[ACTION ITEM] Your task is to tally the lines of the listing containing the word "none" and report the figure alone.

= = = = = = =

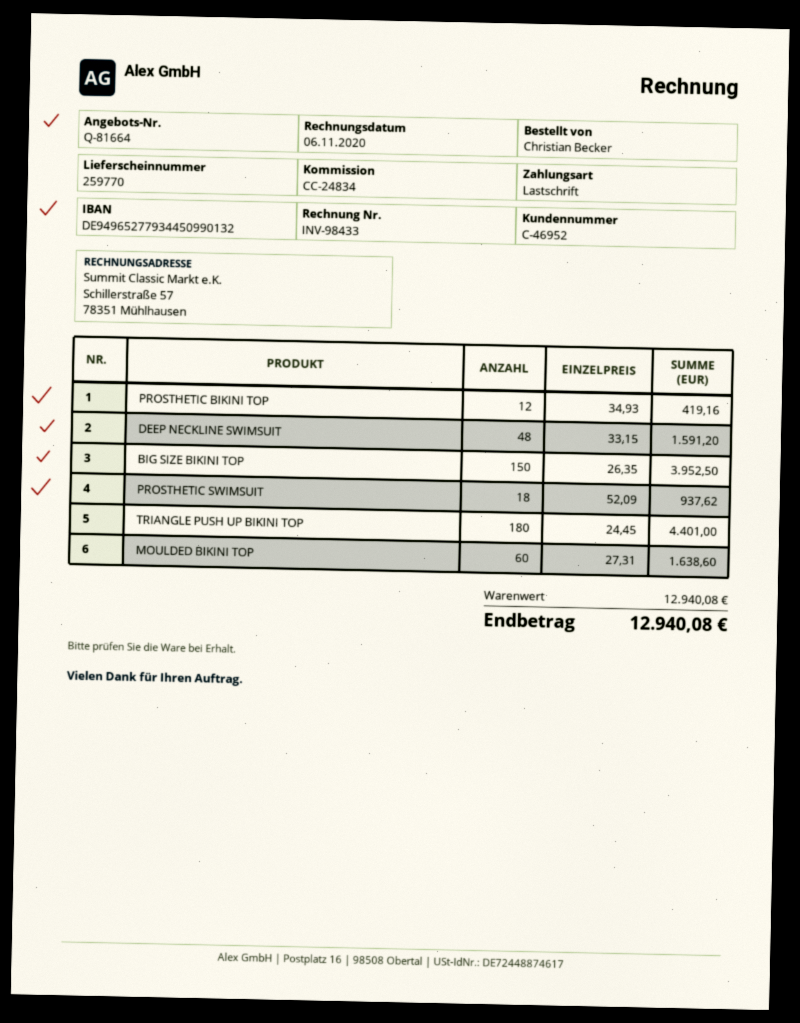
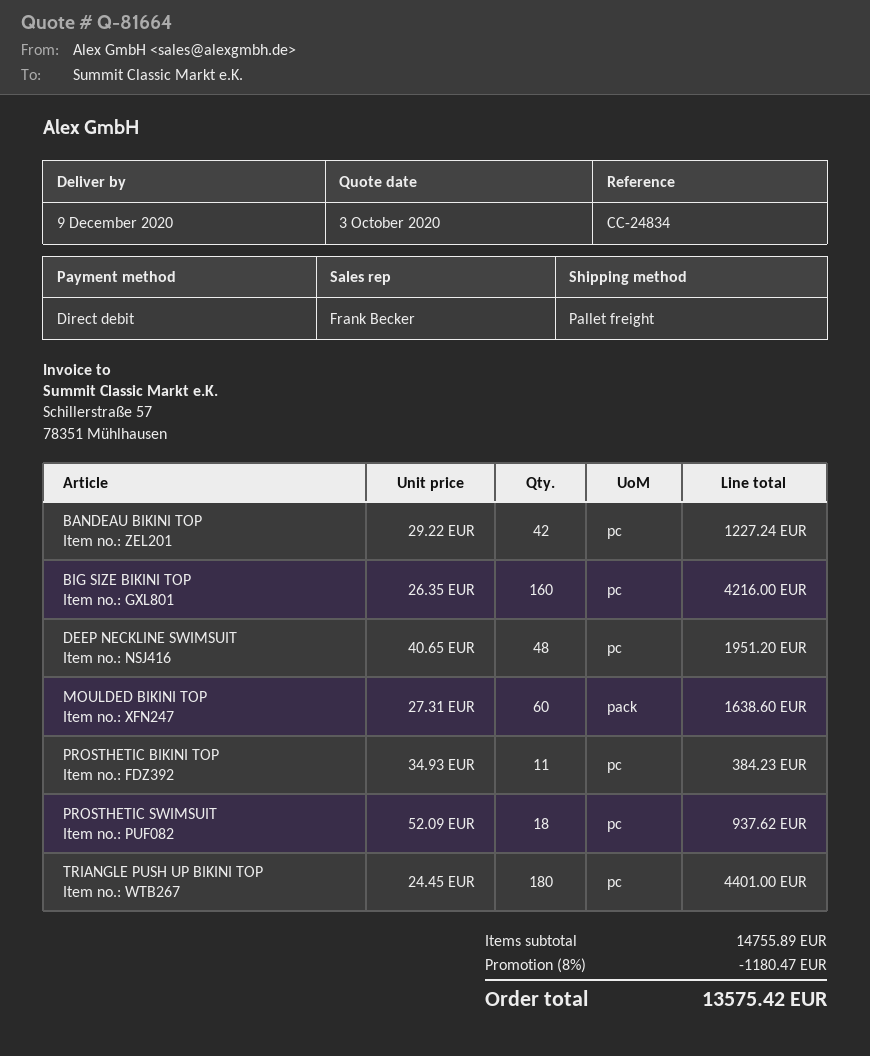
PROSTHETIC BIKINI TOP: 12 x 34.93 = 419.16 -> 11 x 34.93 = 384.23
DEEP NECKLINE SWIMSUIT: 48 x 33.15 = 1591.20 -> 48 x 40.65 = 1951.20
BIG SIZE BIKINI TOP: 150 x 26.35 = 3952.50 -> 160 x 26.35 = 4216.00
BANDEAU BIKINI TOP: none -> 42 x 29.22 = 1227.24
subtotal: 12940.08 -> 14755.89
discount: none -> 8% = 1180.47
total: 12940.08 -> 13575.42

= = = = = = =

[SOLVED PROBLEM] 2